Arisha had taken a position on a raised slab of collapsed flooring, elevated just enough to give her angles the others didn’t have. Her bow was in her hands and she was firing in short controlled bursts, picking targets that were pressuring the group’s flanks.
Between shots she would use her wand and water surged up from the cracks in the broken ground in thin cutting streams, not powerful enough to eliminate on its own but enough to disrupt footwork and break attacks mid-sequence.
A wind current curved one of her arrows around a raised chunk of concrete and took a student off balance at thirty meters. She was already nocking the next.
Ophelia cut through the right side of the fight like a clean line through noise.
Her katana moved in short, precise arcs, each strike placed.
The lightning that ran along the blade was not constant, she called it in bursts, sharp discharges on contact that numbed arms and broke grips and sent students staggering.
She didn’t waste it. She used it exactly when it would count and spent the rest of the time on clean swordsmanship alone. Her long midnight hair swaying with her movements.
She moved through the broken ground without hesitating, her footing certain even on the uneven surface.
Lyria stood near the back of the group.
She was too injured for the front. She knew it and didn’t argue with herself about it. She kept her spear raised and her eyes moving, watching for anyone who broke through the forward line, covering the students near her who had already taken too much damage to fight hard.
When someone reached her she fought with full intensity for exactly as long as she needed to, and the golden light that burst from the spear’s tip at close range was as bright and sharp as it had ever been.
But the numbers told a clear story.
Fourteen against forty did not improve with time. For every student B-1 lost, A-1 felt the pressure increase somewhere else. The gaps in their line widened. The tankers were being ground down.
Two more students flickered out of the simulation in the space of a few minutes, and every loss made the next one more likely.
They were being pushed back.
---
The arrow came from nowhere.
A B-1 student at the edge of the fight stumbled suddenly and was gone, eliminated before anyone around him understood what had happened.
Then another.
Damien caught the angle between attacks and looked toward the buildings at the edge of the debris field.

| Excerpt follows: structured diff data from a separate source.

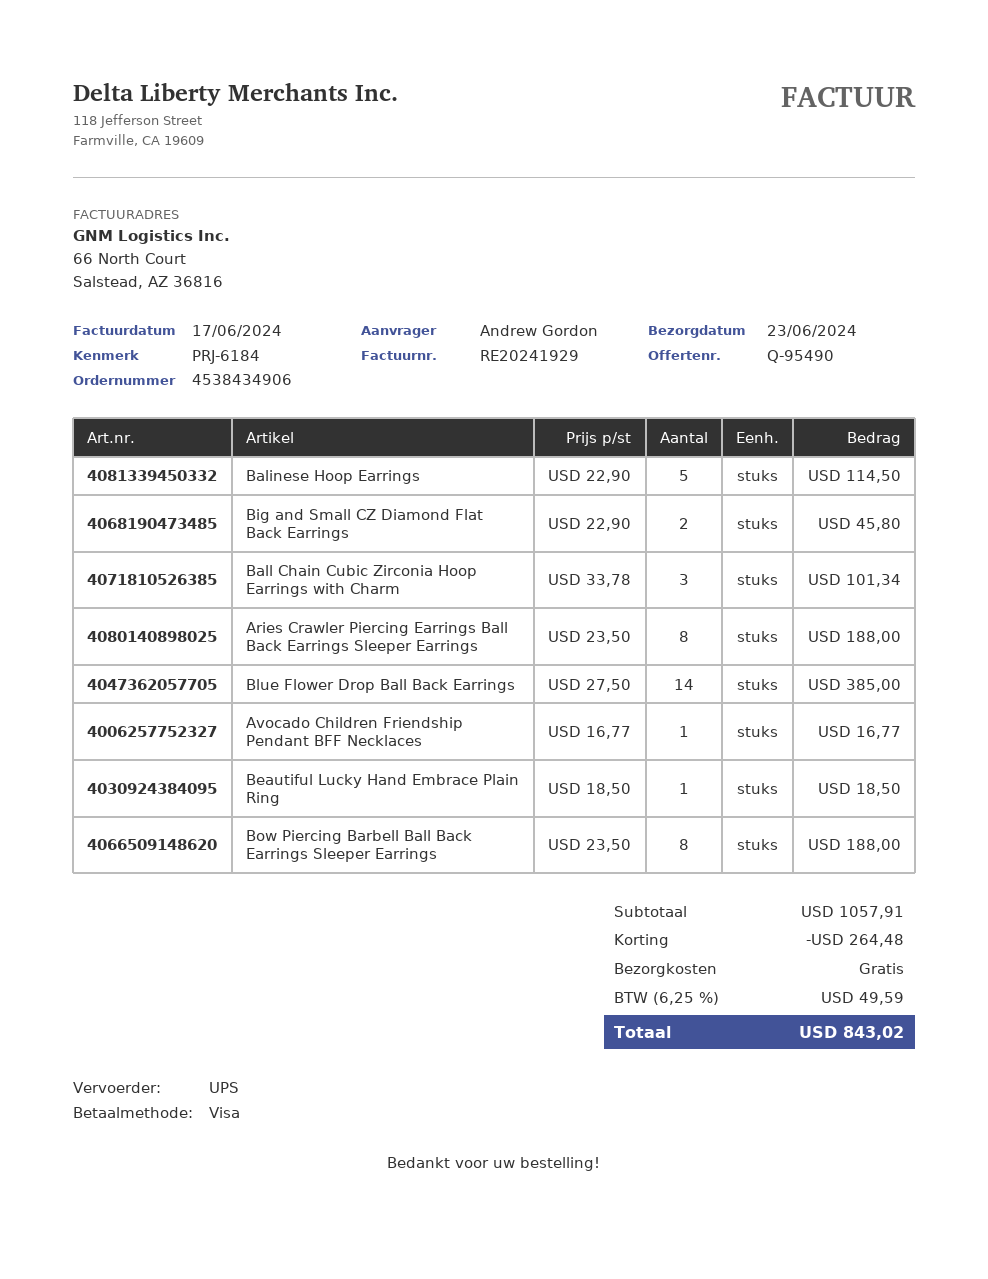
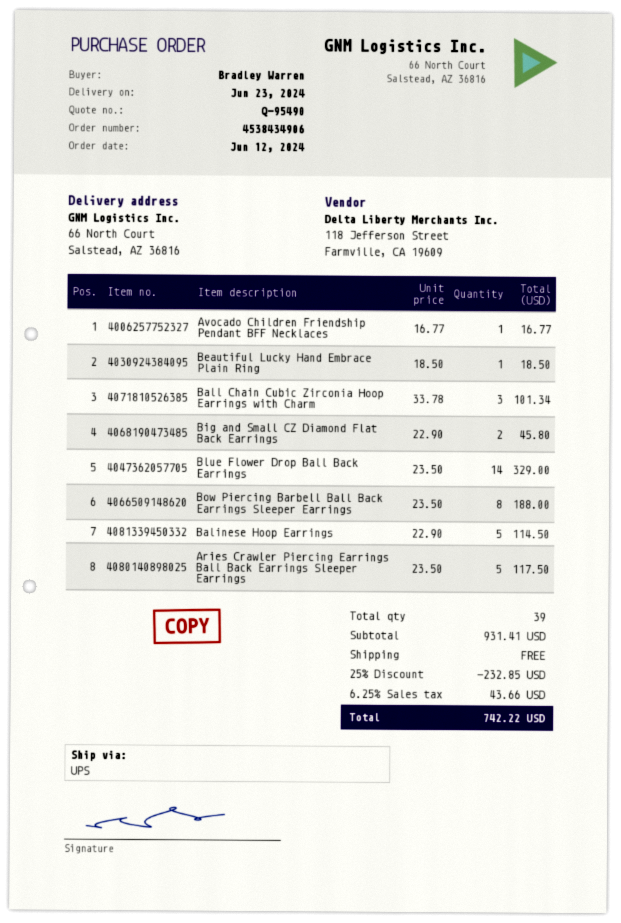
ordered by: Andrew Gordon -> Bradley Warren
Aries Crawler Piercing Earrings Ball Back Earrings Sleeper Earrings: 8 x 23.50 = 188.00 -> 5 x 23.50 = 117.50
Blue Flower Drop Ball Back Earrings: 14 x 27.50 = 385.00 -> 14 x 23.50 = 329.00
subtotal: 1057.91 -> 931.41
discount: 264.48 -> 232.85
tax: 6.25% = 49.59 -> 6.25% = 43.66
total: 843.02 -> 742.22

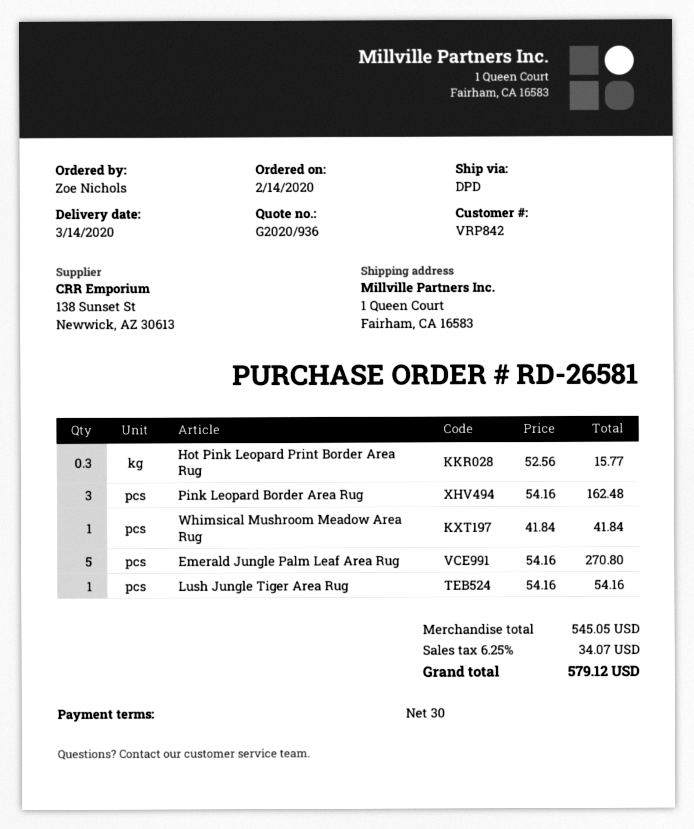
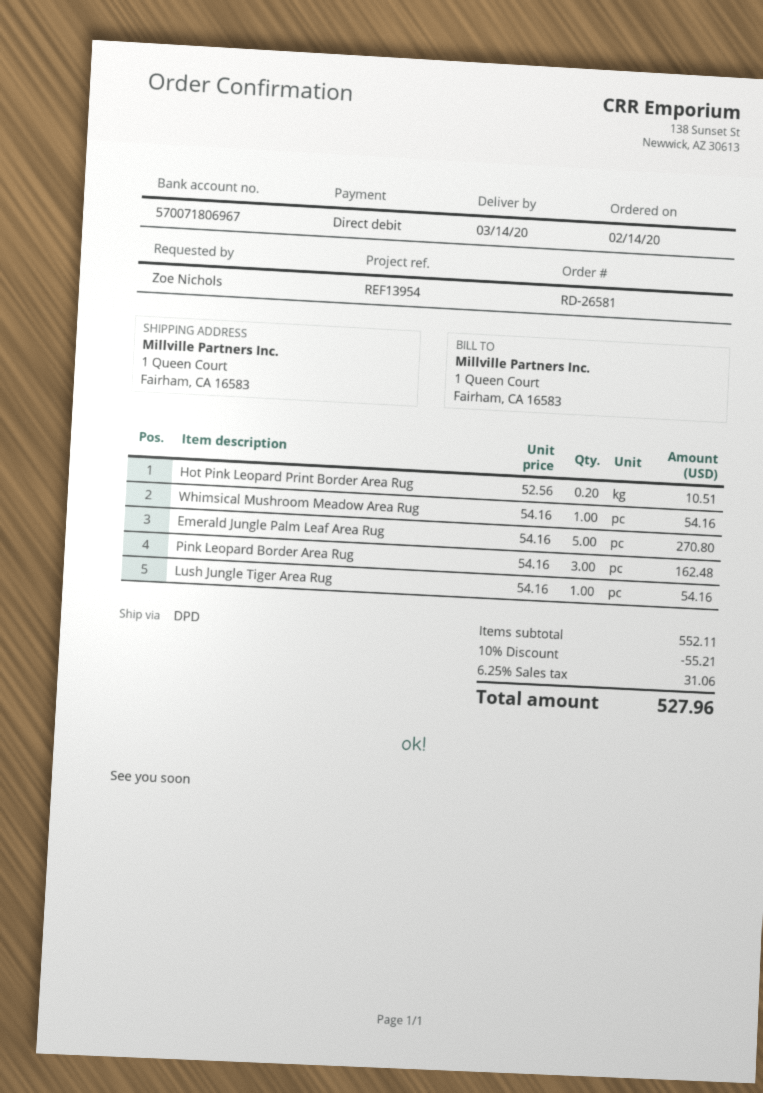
Hot Pink Leopard Print Border Area Rug: 0.3 x 52.56 = 15.77 -> 0.2 x 52.56 = 10.51
Whimsical Mushroom Meadow Area Rug: 1 x 41.84 = 41.84 -> 1 x 54.16 = 54.16
subtotal: 545.05 -> 552.11
discount: none -> 10% = 55.21
tax: 6.25% = 34.07 -> 6.25% = 31.06
total: 579.12 -> 527.96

A figure stood on the nearest rooftop with a bow in hand, already drawing again.
"Noah" Damien muttered.
The arrow flew. Another B-1 student went down.
Damien held his gaze for a half second and gave a single nod.
Noah saw it and nocked the next arrow.
The effect was immediate. B-1’s outer edge began folding inward, students moving away from the open angles without realizing they were doing it, and the pressure on A-1’s flanks loosened just slightly.
Just slightly was enough.
Noah fired twice more from the roof, picking targets at the perimeter who were exposed and focused on the close fight. Then he paused, scanned the surrounding buildings and streets quickly.
’There’s no Travis or Michael anywhere in sight. They are still hiding.’ Noah thought.
He stored the bow in his ring and dropped from the edge of the roof.
He hit the ground in a controlled fall, absorbed it, and came up already moving.
His spear came free from the storage ring as he ran, the weapon extending to full length in his hand as he crossed the open ground toward the debris field at a full sprint.
He hit the edge of the fight without slowing down.
The spear covered with blue mana drove forward and the nearest B-1 student barely managed to deflect it, stumbling back hard into the student behind them.
Noah pulled the weapon back and moved into the gap, using the spear’s reach to keep two opponents occupied at once, pushing aggression and not letting either of them settle.
The numbers were still bad.
And everything was going according how Noah wanted.